SONNTAG Der Natur zuliebe müssen wir vier Prozent unseres Ackerlandes brachliegen lassen. Das sind hocheffiziente Böden, auf denen wir nichts anpflanzen dürfen. Ich finde das unüberlegt in Anbetracht der Tatsache, dass anderswo Menschen hungern. Es werden viele Entscheidungen ohne Sachkenntnis getroffen.
Harte Worte. Dabei sollte doch gerade die regionale Versorgung eine wichtige Rolle spielen. Haben Sie Wünsche an unsere Regierung, um kleineren landwirtschaftlichen Betrieben, von denen es bei uns in Langenfeld und Monheim nur noch wenige gibt, das Überleben zu sichern?
SONNTAG Ja, denn ich befürchte für die Zukunft noch mehr Preisverfall unserer Produkte bei höherem Kostenaufwand. Wir Landwirte wünschen uns mehr Planungssicherheit, dass die Regierung zu ihrem Wort steht und dass auch alle Ämter mitziehen. Zum Beispiel, wenn ein Stall umgebaut werden muss. Es ist meistens äußerst schwierig und aufwändig, entsprechende Genehmigungen zu bekommen. Das bedeutet einen bürokratischen Wust, der unsere Kräfte übersteigt. Wir haben in Deutschland innerhalb der EU die höchsten Standards. Ich wünsche mir in der gesamten EU gleiche Regelungen.
Herr Sonntag, fühlen Sie sich vom Deutschen Bauernverband denn eigentlich immer noch richtig vertreten?

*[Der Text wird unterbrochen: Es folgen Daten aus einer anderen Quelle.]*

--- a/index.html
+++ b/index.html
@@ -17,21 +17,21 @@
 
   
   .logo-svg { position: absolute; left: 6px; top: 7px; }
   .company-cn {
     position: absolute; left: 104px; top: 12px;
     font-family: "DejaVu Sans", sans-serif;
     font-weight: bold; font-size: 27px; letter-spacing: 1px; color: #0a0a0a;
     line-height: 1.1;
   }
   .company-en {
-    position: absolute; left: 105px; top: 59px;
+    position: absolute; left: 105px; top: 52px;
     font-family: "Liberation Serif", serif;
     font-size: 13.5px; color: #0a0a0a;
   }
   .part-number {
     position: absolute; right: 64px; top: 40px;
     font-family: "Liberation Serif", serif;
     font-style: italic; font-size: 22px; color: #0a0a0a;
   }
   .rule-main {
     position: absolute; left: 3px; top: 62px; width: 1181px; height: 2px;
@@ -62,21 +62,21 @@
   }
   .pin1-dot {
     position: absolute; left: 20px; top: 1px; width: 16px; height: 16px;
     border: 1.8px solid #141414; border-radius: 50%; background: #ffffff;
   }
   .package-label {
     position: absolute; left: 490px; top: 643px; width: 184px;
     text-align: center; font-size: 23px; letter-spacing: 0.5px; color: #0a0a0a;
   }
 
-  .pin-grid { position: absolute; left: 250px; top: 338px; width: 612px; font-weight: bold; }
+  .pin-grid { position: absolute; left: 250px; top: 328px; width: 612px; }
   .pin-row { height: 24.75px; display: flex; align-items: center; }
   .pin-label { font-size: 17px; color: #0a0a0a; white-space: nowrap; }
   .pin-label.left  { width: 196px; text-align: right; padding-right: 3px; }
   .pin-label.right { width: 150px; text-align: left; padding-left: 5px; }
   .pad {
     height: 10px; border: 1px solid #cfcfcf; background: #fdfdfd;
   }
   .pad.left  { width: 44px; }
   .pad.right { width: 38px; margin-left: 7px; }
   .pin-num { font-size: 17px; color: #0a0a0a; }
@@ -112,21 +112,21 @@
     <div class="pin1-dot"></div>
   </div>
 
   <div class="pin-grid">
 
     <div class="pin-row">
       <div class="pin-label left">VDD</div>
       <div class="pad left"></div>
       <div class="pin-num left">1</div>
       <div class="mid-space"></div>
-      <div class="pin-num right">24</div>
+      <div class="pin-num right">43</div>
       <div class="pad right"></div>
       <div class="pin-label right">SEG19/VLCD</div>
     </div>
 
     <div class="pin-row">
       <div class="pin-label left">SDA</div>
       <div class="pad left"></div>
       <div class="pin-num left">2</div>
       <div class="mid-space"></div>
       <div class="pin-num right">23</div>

SONNTAG Ich erlebe es jetzt zum ersten Mal, dass es eine Großkundgebung gibt und dass der Deutsche Bauernverband für seinen Berufsstand aufsteht. Ich lasse mich überraschen, wie das alles ausgeht.

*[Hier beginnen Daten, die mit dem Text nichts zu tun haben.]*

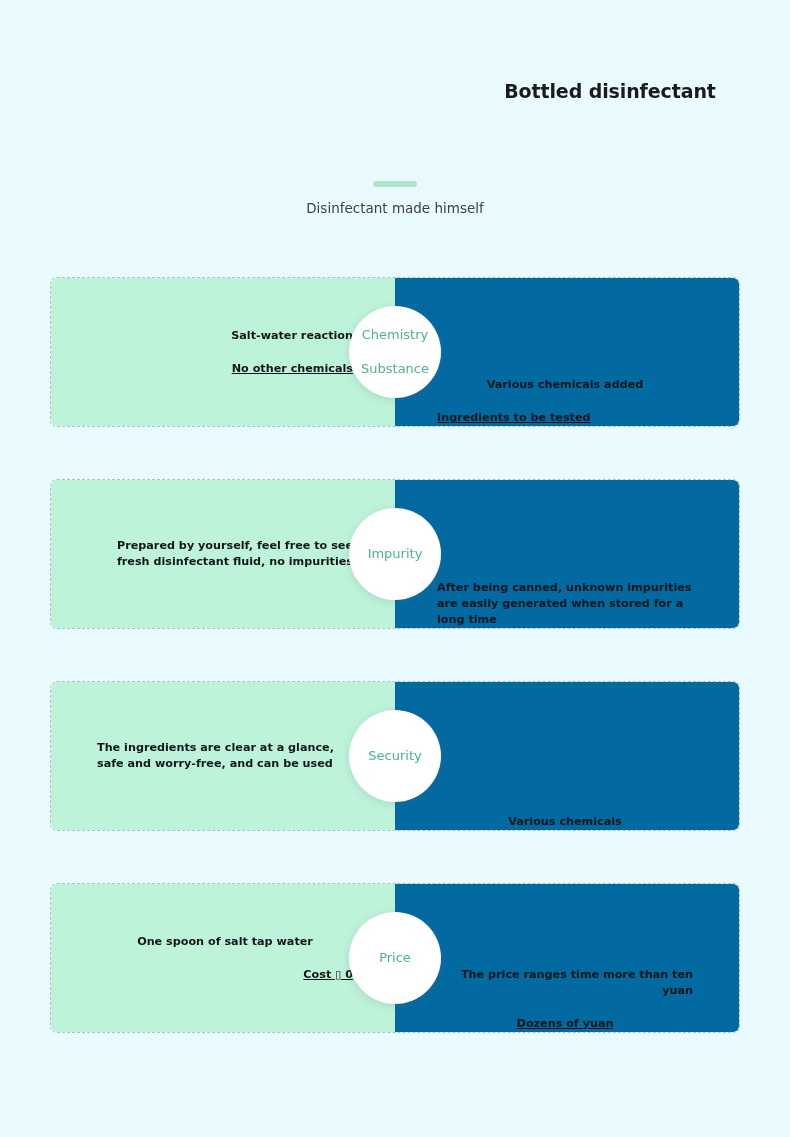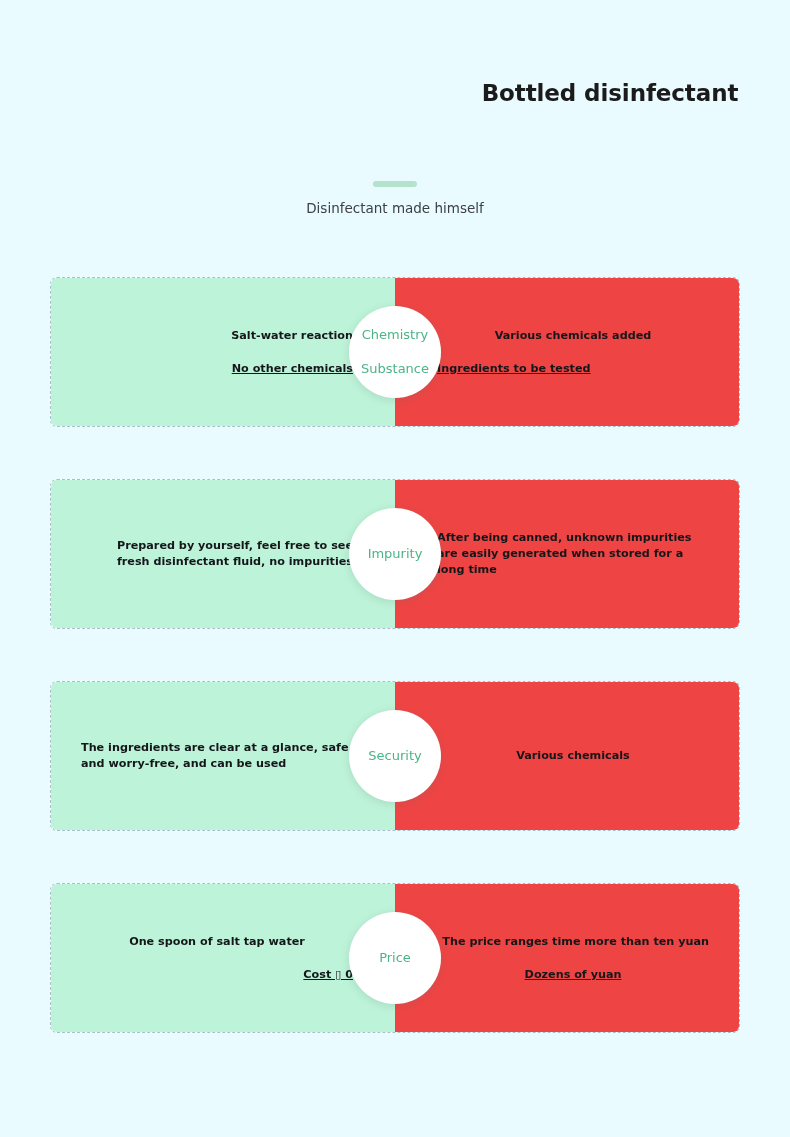--- a/index.html
+++ b/index.html
@@ -30,21 +30,21 @@
     line-height: 1.33;
     color: #3aa070;
     letter-spacing: -0.1px;
   }
   .title-right {
     position: absolute;
     left: 460px;
     top: 80px;
     width: 300px;
     text-align: center;
-    font-size: 23px;
+    font-size: 19px;
     font-weight: bold;
     color: #1b1b1b;
     letter-spacing: -0.1px;
   }
 
   
   .divider-wrap {
     position: absolute;
     left: 0;
     top: 172px;
@@ -89,31 +89,32 @@
     align-items: center;
     overflow: visible;
   }
   .card-half {
     width: 50%;
     height: 100%;
     box-sizing: border-box;
     display: flex;
     flex-direction: column;
     justify-content: center;
-    padding: 0 30px;
+    padding: 0 46px;
   }
   .card-half.left {
     background: #bdf3d9;
     border-radius: 6px 0 0 6px;
     padding-right: 42px;
   }
   .card-half.right {
-    background: #ef4444;
+    background: #0369a1;
     border-radius: 0 6px 6px 0;
     padding-left: 42px;
+    justify-content: flex-end;
   }
 
   .line {
     font-size: 11.2px;
     font-weight: bold;
     color: #14161a;
     line-height: 1.42;
     margin: 0;
   }
   .line + .line {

Was ist Ihre persönliche Motivation, den Sonntagshof trotz aller Hindernisse weiterhin am Leben zu halten?
SONNTAG Erst einmal bin ich sehr gerne Landwirt. Ich mache das mit Liebe und Leidenschaft und möchte darüber hinaus natürlich erhalten, was meine Großeltern und Eltern mir auf unserem Hof vorgelebt haben.